Livre Le nouvel âge des extrêmes ?

Prêts à agir

Cet ouvrage regroupe plus d’une quarantaine de spécialistes issus de différentes disciplines dans une dizaine de pays. Dans l'extrait présenté, Francis Langlois se penche sur la violence et le terrorisme d'extrême droite aux États-Unis.

L’Alt-Right, internet 2.0 et la résurgence de l’extrême droite violente

L’extrême droite des années 2000 se distingue des suprémacistes des décennies précédentes par un discours plus sophistiqué […] surtout, par l’utilisation très efficace de l’internet et des médias sociaux […]. Le nationalisme blanc est développé au cours des années 1990 […] [cherche] à convaincre la majorité euro-américaine […] qu’elle va devenir une minorité aux États-Unis. Contrôlé par des intérêts hostiles à la majorité, le gouvernement encourage ce processus. […] Afin de convaincre un public plus éduqué, certains […] reformulent le langage des droits civiques pour faire la promotion du groupe euroaméricain plutôt que de critiquer les autres directement. L’objectif […] est de modifier l’horizon idéologique américano-caucasien en plaçant la question de l’identité raciale au centre du discours politique. […] Certains parlent même d’un génocide blanc. […] le gouvernement affaiblit la capacité des Blancs à se défendre en renforçant le contrôle des armes à feu.

Malgré la sophistication du langage, le nationalisme blanc est en réalité une reformulation du suprémacisme des décennies précédentes parce qu’il reprend le projet de créer un État blanc.

Lorsque [on] parle de réalisme racial, [on] affirme en termes polis la hiérarchisation des groupes ethniques et la place dominante que doivent occuper les Caucasiens. La violence inhérente à un tel projet, toujours minimisée, est incontournable. L’Alt-Right est l’articulation la plus récente du nationalisme blanc. […] L’Alt-Right se développe avec la mobilisation de l’ensemble de l’extrême droite au cours de la campagne électorale de 2008 qui mène le premier Afro-Américain à la Maison-Blanche. […] Aidés par des animateurs de radio comme Rush Limbaugh et Alex Jones qui multiplient les rumeurs de complots, les activistes de l’extrême droite couplent leur rhétorique suprémaciste à la grogne populaire, ce qui leur permet de quitter la marge du discours politique. Au mouvement du trutherism cherchant à exposer le complot derrière le 11 septembre 2001 et d’autres évènements similaires sont accolées des théories à saveur raciale dont la plus connue est le birtherism, qui affirme que le président Obama n’est pas né aux États-Unis […] ce contexte est un terreau fertile pour l’extrême droite 2.0 […].

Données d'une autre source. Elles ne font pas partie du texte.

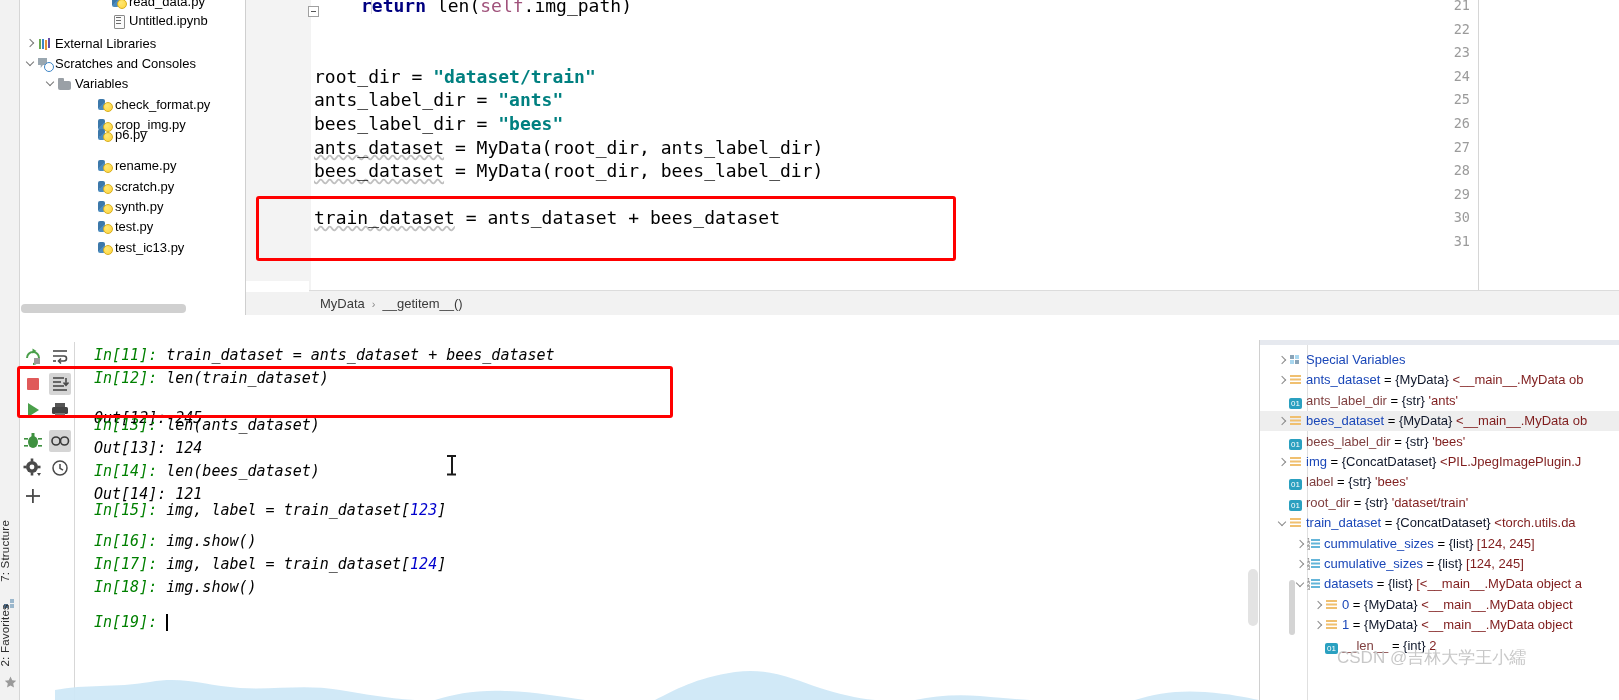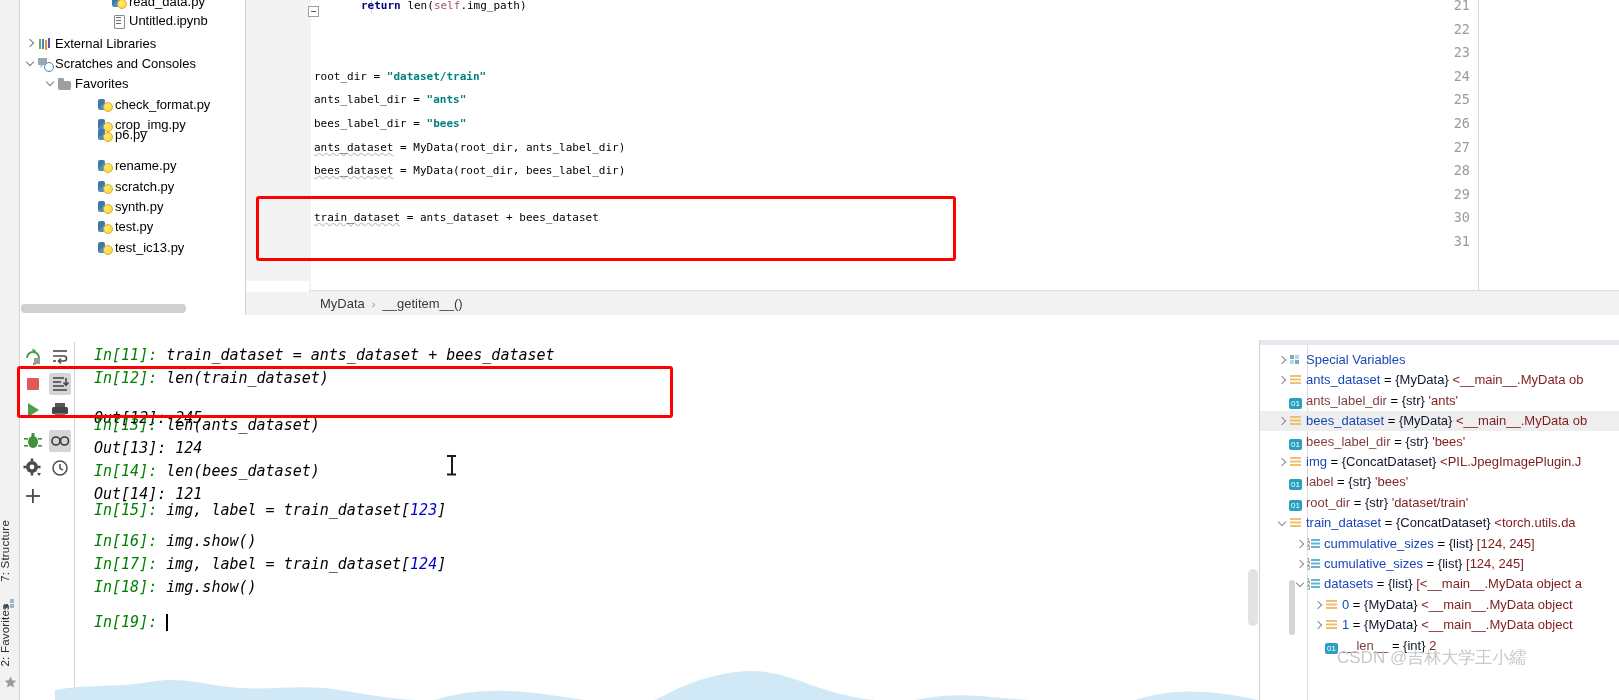"return len(self.img_path)" #code { font-size: 11px -> 18px }
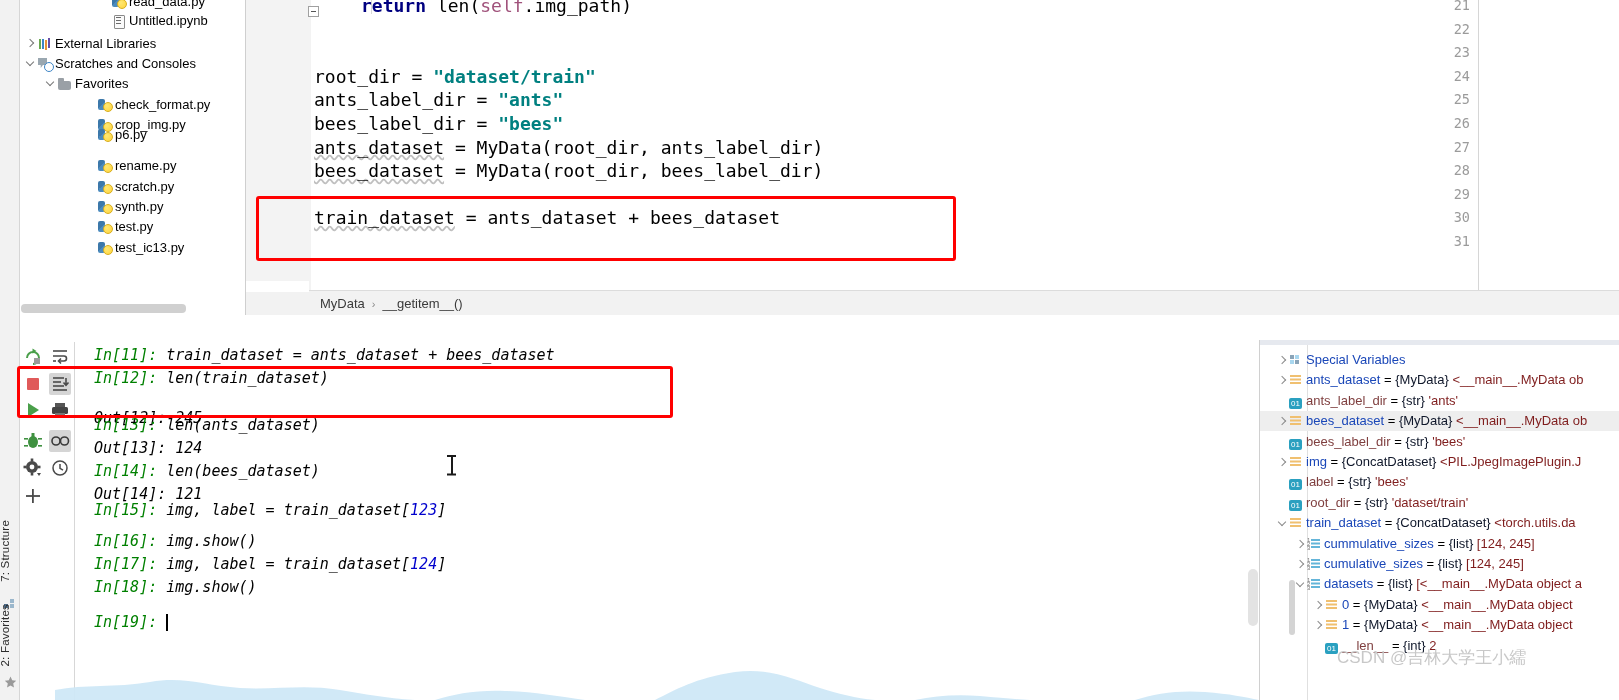"Favorites" span { text: Favorites -> Variables }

Internet et l’essor de l’hacktivisme d’extrême droite

[…] internet et les médias sociaux facilitent la diffusion du message et des idées de l’extrême droite, multiplient ses capacités organisationnelles […]. L’extrême droite 2.0 veut […] devenir le principal interlocuteur à la droite du spectre politique. […] les plateformes sont multiples. Certaines comme Stormfront […] offrent du contenu néonazi alors que d’autres, comme The Occidental Observer, […] sont liées à l’Alt-Right et propagent le nationalisme blanc. […] Pour diffuser son message, l’extrême droite a aussi utilisé les plateformes généralistes […]. L’objectif des hacktivistes et trolls de l’extrême droite est de changer ce qui est acceptable dans le discours public et d’élargir la fenêtre d’Overton sur les sujets qui les préoccupent […]. hacktivistes et trolls diffusent stratégiquement des messages radicaux de façon à choquer les médias traditionnels pour ainsi obtenir un maximum de couverture et saisir l’occasion de se présenter en victimes des grands médias. […] Enfin, des plateformes où le contrôle est minimaliste comme 4Chan, ou ouvertement favorable à l’extrême droite comme 8Chan, […], sont les lieux de création et de diffusion de contenus extrémistes qui migrent souvent vers les plateformes généralistes, notamment Breitbart News. Des mèmes comme Pepe the Frog ou encore des expressions comme 14words (14 mots) ne sont plus compris par les seuls initiés. […] porte-parole du birtherism, Donald Trump donne de la légitimité au discours et aux méthodes à l’extrême droite. Les thèmes qui dominent sa campagne en 2015 font écho à certains thèmes chers aux membres de cette mouvance : […] L’extrême droite apprécie aussi ses attaques contre les médias et le langage incorrect du nouveau président […] La fenêtre d’Overton est élargie, les idées de l’extrême droite sont maintenant au cœur du discours politique. […]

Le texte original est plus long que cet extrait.